Top of Records for processing
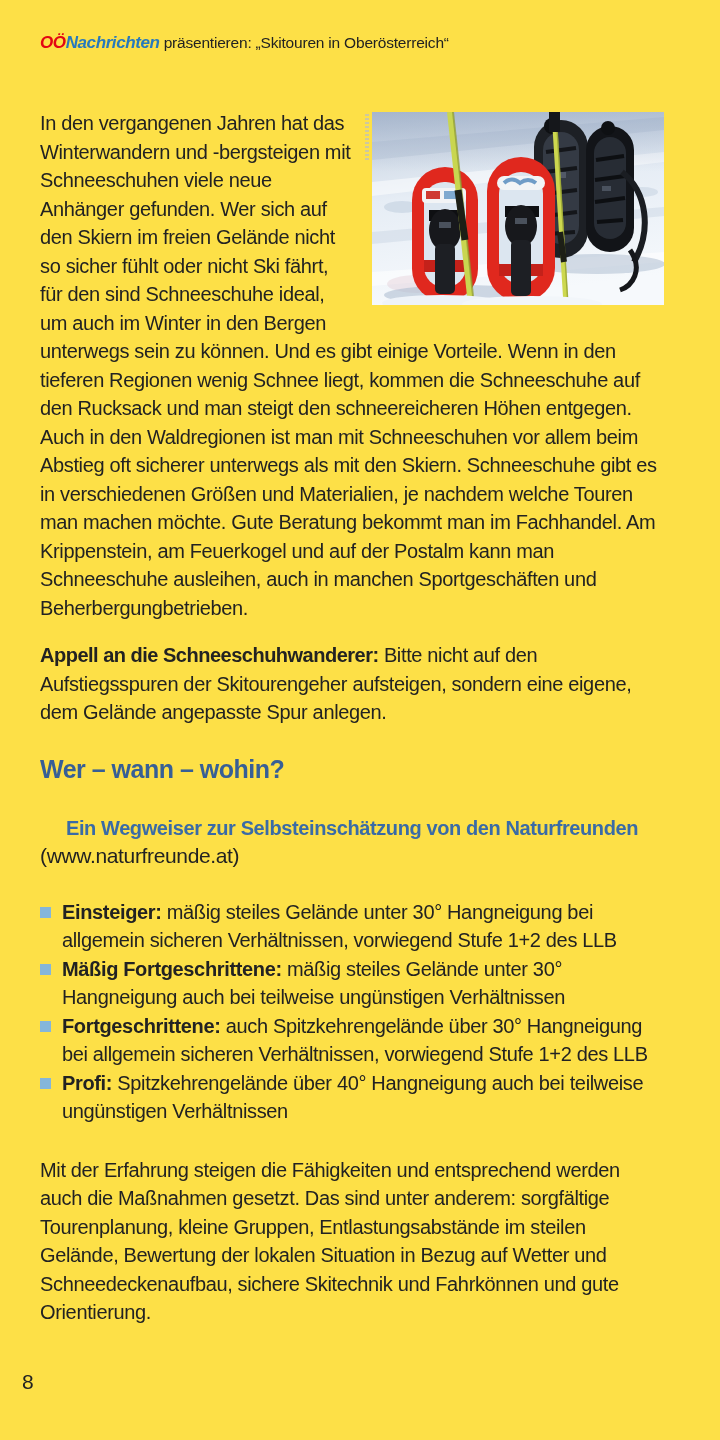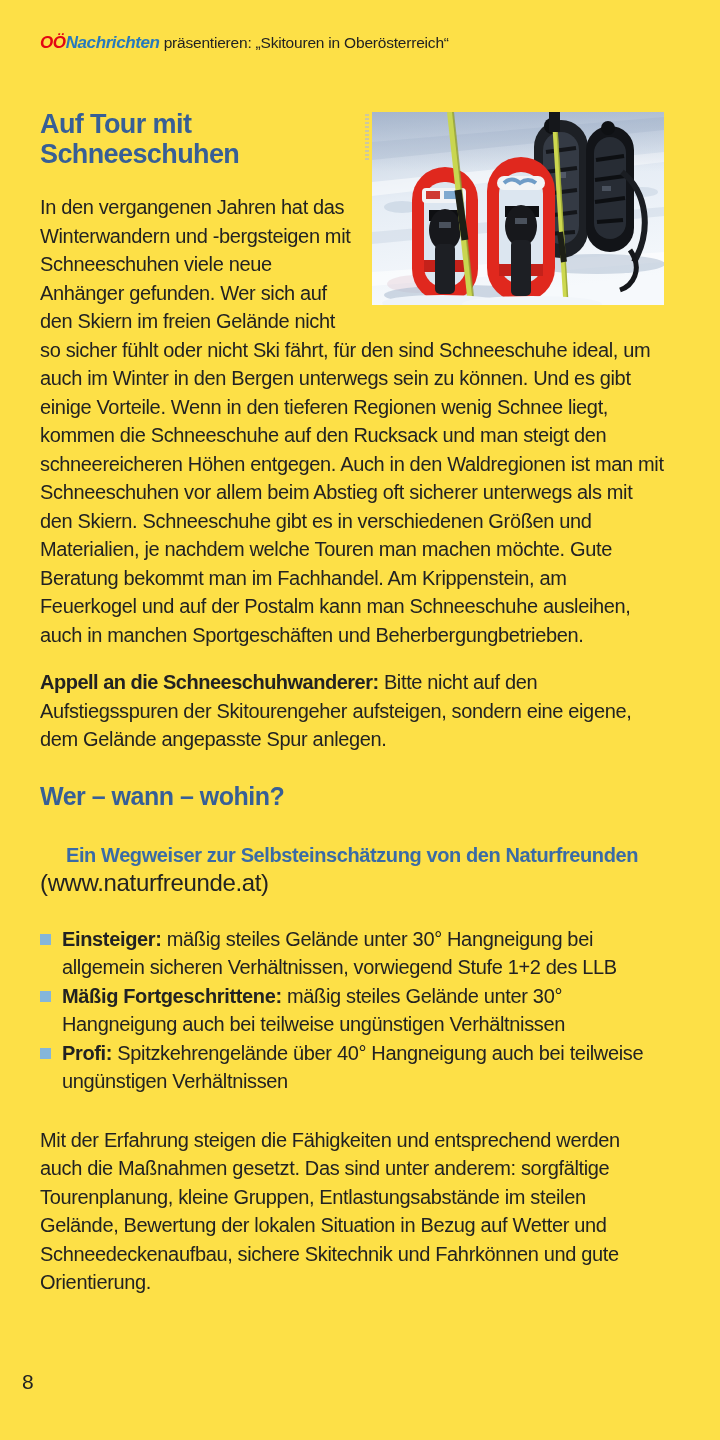--- a/index.html
+++ b/index.html
@@ -173,7 +173,6 @@
         </svg>
       </div>
 
-      <h1>Auf Tour mit Schneeschuhen</h1>
 
       <p class="body">In den vergangenen Jahren hat das Winterwandern und -bergsteigen mit Schneeschuhen viele neue Anhänger gefunden. Wer sich auf den Skiern im freien Gelände nicht so sicher fühlt oder nicht Ski fährt, für den sind Schneeschuhe ideal, um auch im Winter in den Bergen unterwegs sein zu können. Und es gibt einige Vorteile. Wenn in den tieferen Regionen wenig Schnee liegt, kommen die Schneeschuhe auf den Rucksack und man steigt den schneereicheren Höhen entgegen. Auch in den Waldregionen ist man mit Schneeschuhen vor allem beim Abstieg oft sicherer unterwegs als mit den Skiern. Schneeschuhe gibt es in verschiedenen Größen und Materialien, je nachdem welche Touren man machen möchte. Gute Beratung bekommt man im Fachhandel. Am Krippenstein, am Feuerkogel und auf der Postalm kann man Schneeschuhe ausleihen, auch in manchen Sportgeschäften und Beherbergungbetrieben.</p>
     </div>

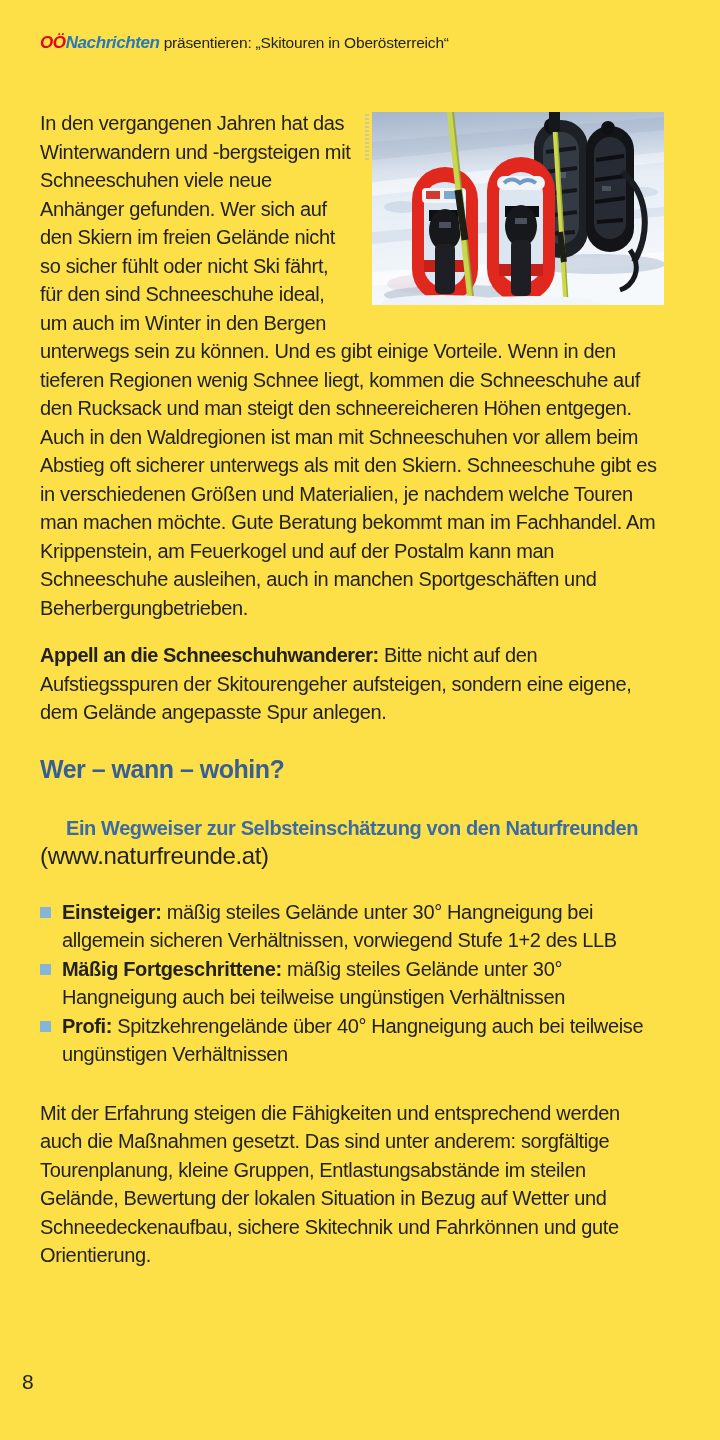--- a/index.html
+++ b/index.html
@@ -64,7 +64,7 @@
     text-align:center;
   }
   .guide-url{
-    font-size:24px;line-height:28.5px;
+    font-size:21px;line-height:28.5px;
     letter-spacing:-0.35px;
     font-weight:normal;color:#222;
   }

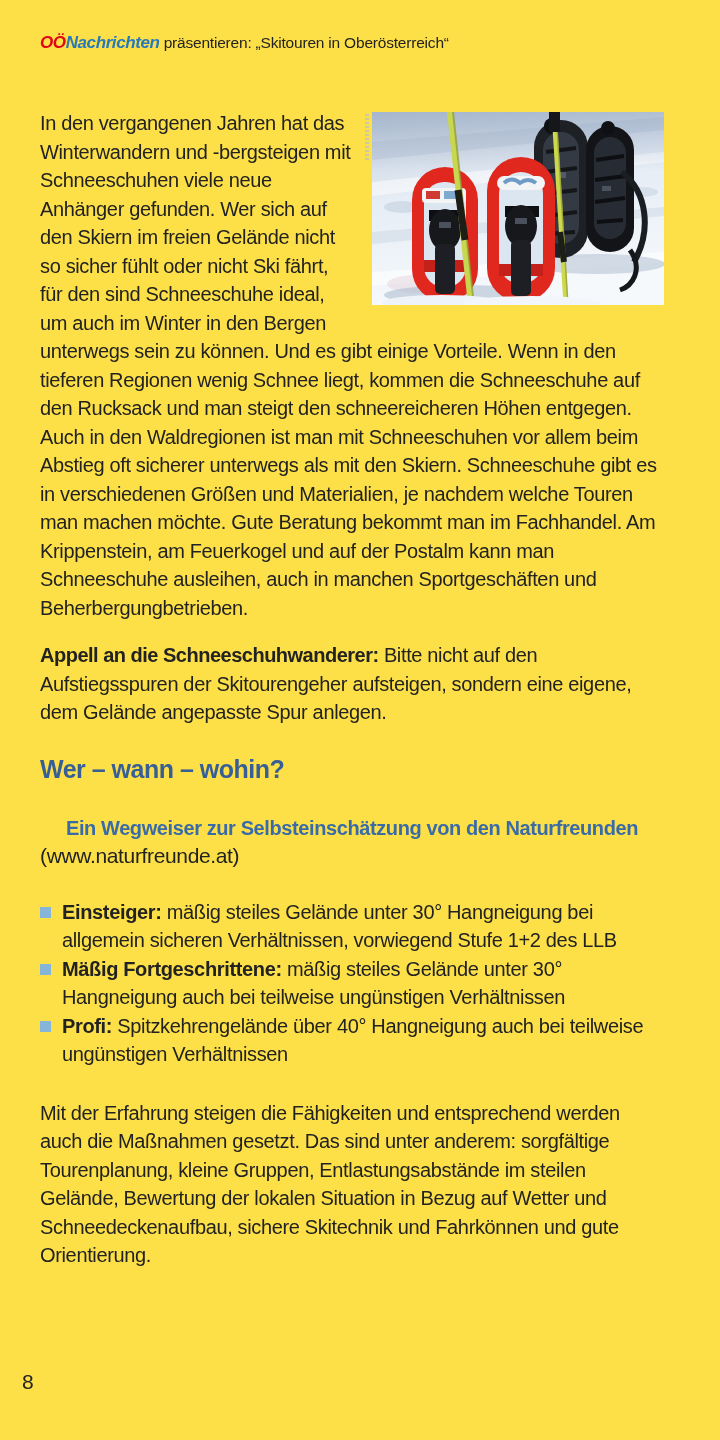--- a/index.html
+++ b/index.html
@@ -195,6 +195,10 @@
       </li>
       <li>
         <span class="bullet"></span>
+        <span class="li-text"><b>Fortgeschrittene:</b> <span>auch Spitzkehrengelände über 30° Hangneigung bei allgemein sicheren Verhältnissen, vorwiegend Stufe 1+2 des LLB</span></span>
+      </li>
+      <li>
+        <span class="bullet"></span>
         <span class="li-text"><b>Profi:</b> <span>Spitzkehrengelände über 40° Hangneigung auch bei teilweise ungünstigen Verhältnissen</span></span>
       </li>
     </ul>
Bottom of Records for processing
> _Work to complete_: Write out every record above exactly, leaving no picture in the result.

> _Result of the task_:
--- a/index.html
+++ b/index.html
@@ -173,7 +173,6 @@
         </svg>
       </div>
 
-      <h1>Auf Tour mit Schneeschuhen</h1>
 
       <p class="body">In den vergangenen Jahren hat das Winterwandern und -bergsteigen mit Schneeschuhen viele neue Anhänger gefunden. Wer sich auf den Skiern im freien Gelände nicht so sicher fühlt oder nicht Ski fährt, für den sind Schneeschuhe ideal, um auch im Winter in den Bergen unterwegs sein zu können. Und es gibt einige Vorteile. Wenn in den tieferen Regionen wenig Schnee liegt, kommen die Schneeschuhe auf den Rucksack und man steigt den schneereicheren Höhen entgegen. Auch in den Waldregionen ist man mit Schneeschuhen vor allem beim Abstieg oft sicherer unterwegs als mit den Skiern. Schneeschuhe gibt es in verschiedenen Größen und Materialien, je nachdem welche Touren man machen möchte. Gute Beratung bekommt man im Fachhandel. Am Krippenstein, am Feuerkogel und auf der Postalm kann man Schneeschuhe ausleihen, auch in manchen Sportgeschäften und Beherbergungbetrieben.</p>
     </div>

--- a/index.html
+++ b/index.html
@@ -64,7 +64,7 @@
     text-align:center;
   }
   .guide-url{
-    font-size:24px;line-height:28.5px;
+    font-size:21px;line-height:28.5px;
     letter-spacing:-0.35px;
     font-weight:normal;color:#222;
   }

--- a/index.html
+++ b/index.html
@@ -195,6 +195,10 @@
       </li>
       <li>
         <span class="bullet"></span>
+        <span class="li-text"><b>Fortgeschrittene:</b> <span>auch Spitzkehrengelände über 30° Hangneigung bei allgemein sicheren Verhältnissen, vorwiegend Stufe 1+2 des LLB</span></span>
+      </li>
+      <li>
+        <span class="bullet"></span>
         <span class="li-text"><b>Profi:</b> <span>Spitzkehrengelände über 40° Hangneigung auch bei teilweise ungünstigen Verhältnissen</span></span>
       </li>
     </ul>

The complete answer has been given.